**THE TASK**
With the line containing "padding:8px 0 0" as the final line, restate exactly every line of the data below from the first one onward, and copy no pictures.

══════

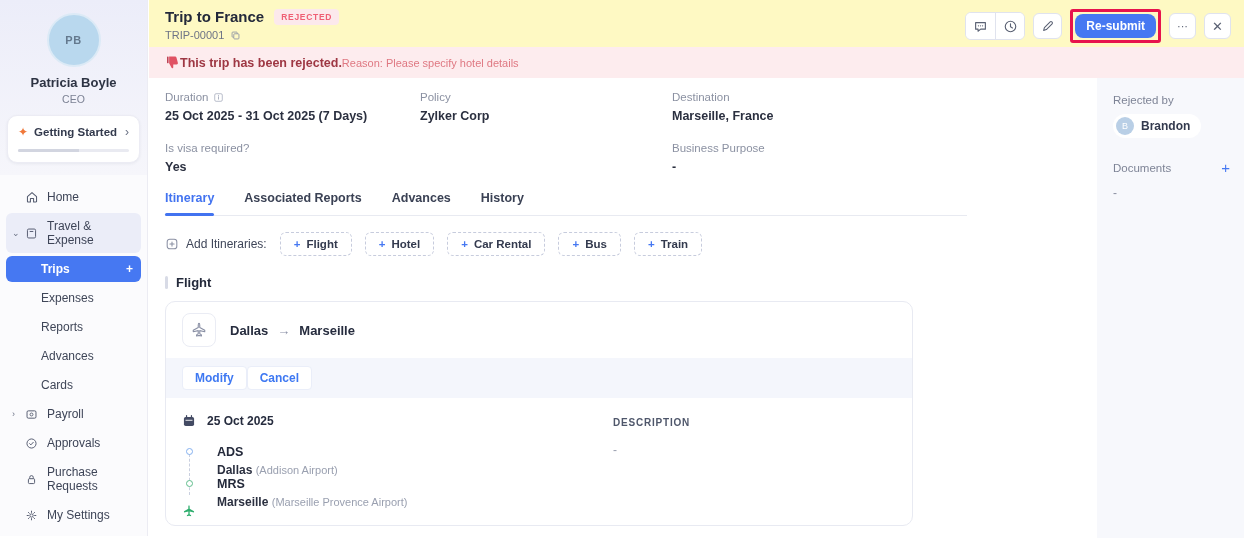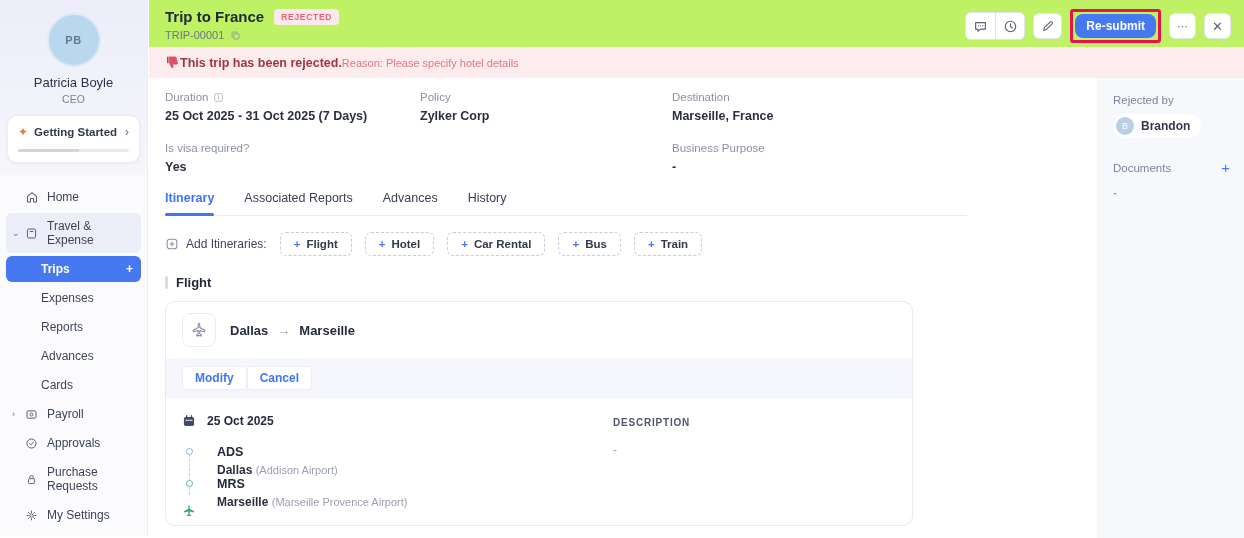--- a/index.html
+++ b/index.html
@@ -31,7 +31,7 @@
   .mi-sub .plus { font-size:12px; }
 
   
-  .header { position:absolute; left:149px; top:0; right:0; height:47px; background:#bef264; }
+  .header { position:absolute; left:149px; top:0; right:0; height:47px; background:#fef9c3; }
   .title-wrap { padding:8px 0 0 16px; }
   .title-row { display:flex; align-items:center; gap:10px; }
   .page-title { font-size:15px; font-weight:700; color:#23293a; }

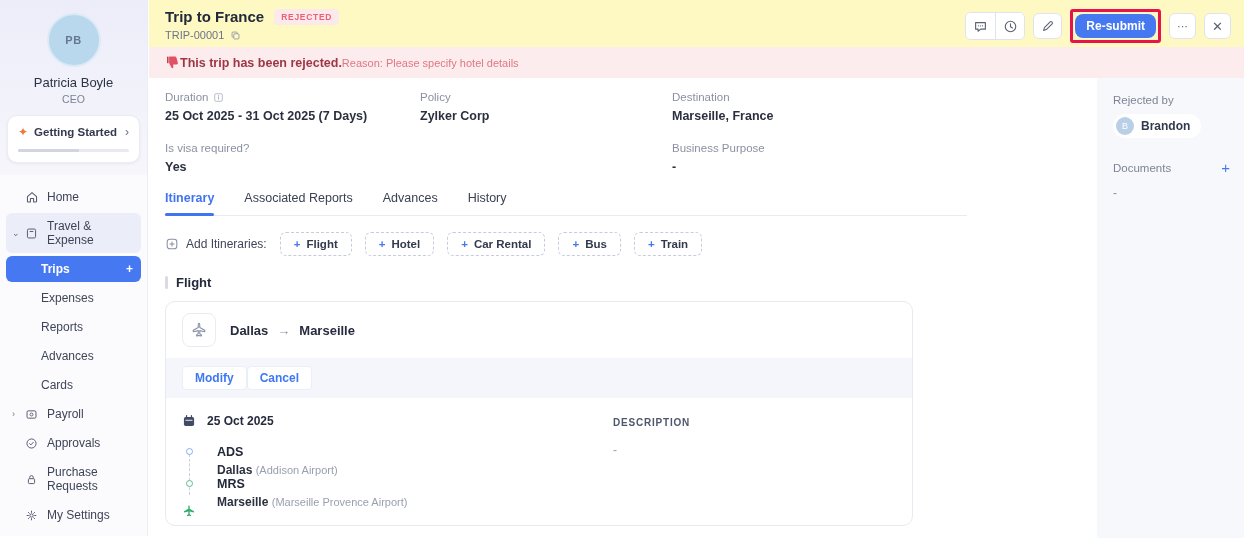--- a/index.html
+++ b/index.html
@@ -11,7 +11,7 @@
   .sidebar { position:absolute; left:0; top:0; width:148px; height:536px; background:#fbfbfd; border-right:1px solid #ececf3; }
   .profile { background:linear-gradient(#ecedf9,#f6f6fb); padding-top:13px; text-align:center; padding-bottom:12px; }
   .avatar { width:54px; height:54px; border-radius:50%; background:#b9d8ee; border:2px solid #dceaf6; color:#64798e; font-size:11px; font-weight:600; letter-spacing:.5px; line-height:50px; margin:0 auto; }
-  .profile-name { font-size:13px; font-weight:400; color:#2d3343; margin-top:8px; }
+  .profile-name { font-size:13px; font-weight:700; color:#2d3343; margin-top:8px; }
   .profile-role { font-size:10.5px; color:#7c8294; margin-top:3px; }
   .gs-card { margin:10px 7px 0; background:#fff; border:1px solid #ececf4; border-radius:10px; padding:9px 10px 10px; box-shadow:0 1px 3px rgba(40,50,90,.07); text-align:left; }
   .gs-row { display:flex; align-items:center; gap:6px; }

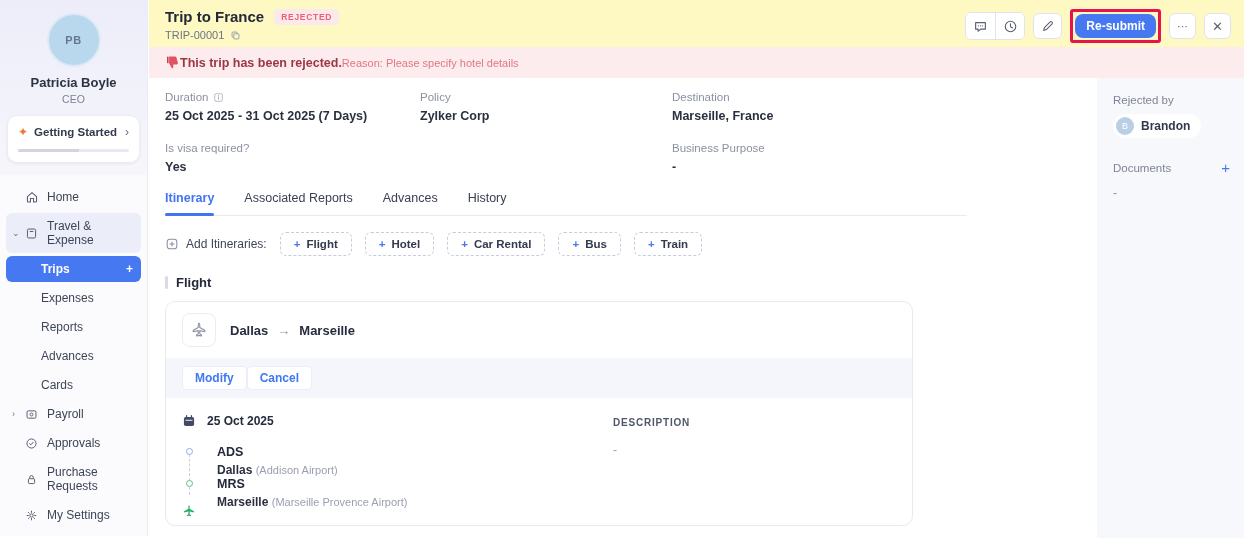--- a/index.html
+++ b/index.html
@@ -60,7 +60,7 @@
   .fld-value { margin-top:6px; font-size:12.5px; font-weight:600; color:#2b3040; }
 
   .tabs { margin-top:17px; display:flex; gap:30px; border-bottom:1px solid #e8eaf1; width:802px; }
-  .tab { font-size:12.5px; color:#3a4154; padding-bottom:10px; position:relative; cursor:pointer; }
+  .tab { font-size:12.5px; color:#3a4154; padding-bottom:10px; position:relative; cursor:pointer;font-weight:bold; }
   .tab.active { color:#4273f0; font-weight:600; }
   .tab.active::after { content:""; position:absolute; left:0; right:0; bottom:-1px; height:3px; border-radius:3px; background:#4273f0; }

══════

**ANSWER BELOW**
--- a/index.html
+++ b/index.html
@@ -31,7 +31,7 @@
   .mi-sub .plus { font-size:12px; }
 
   
-  .header { position:absolute; left:149px; top:0; right:0; height:47px; background:#bef264; }
+  .header { position:absolute; left:149px; top:0; right:0; height:47px; background:#fef9c3; }
   .title-wrap { padding:8px 0 0 16px; }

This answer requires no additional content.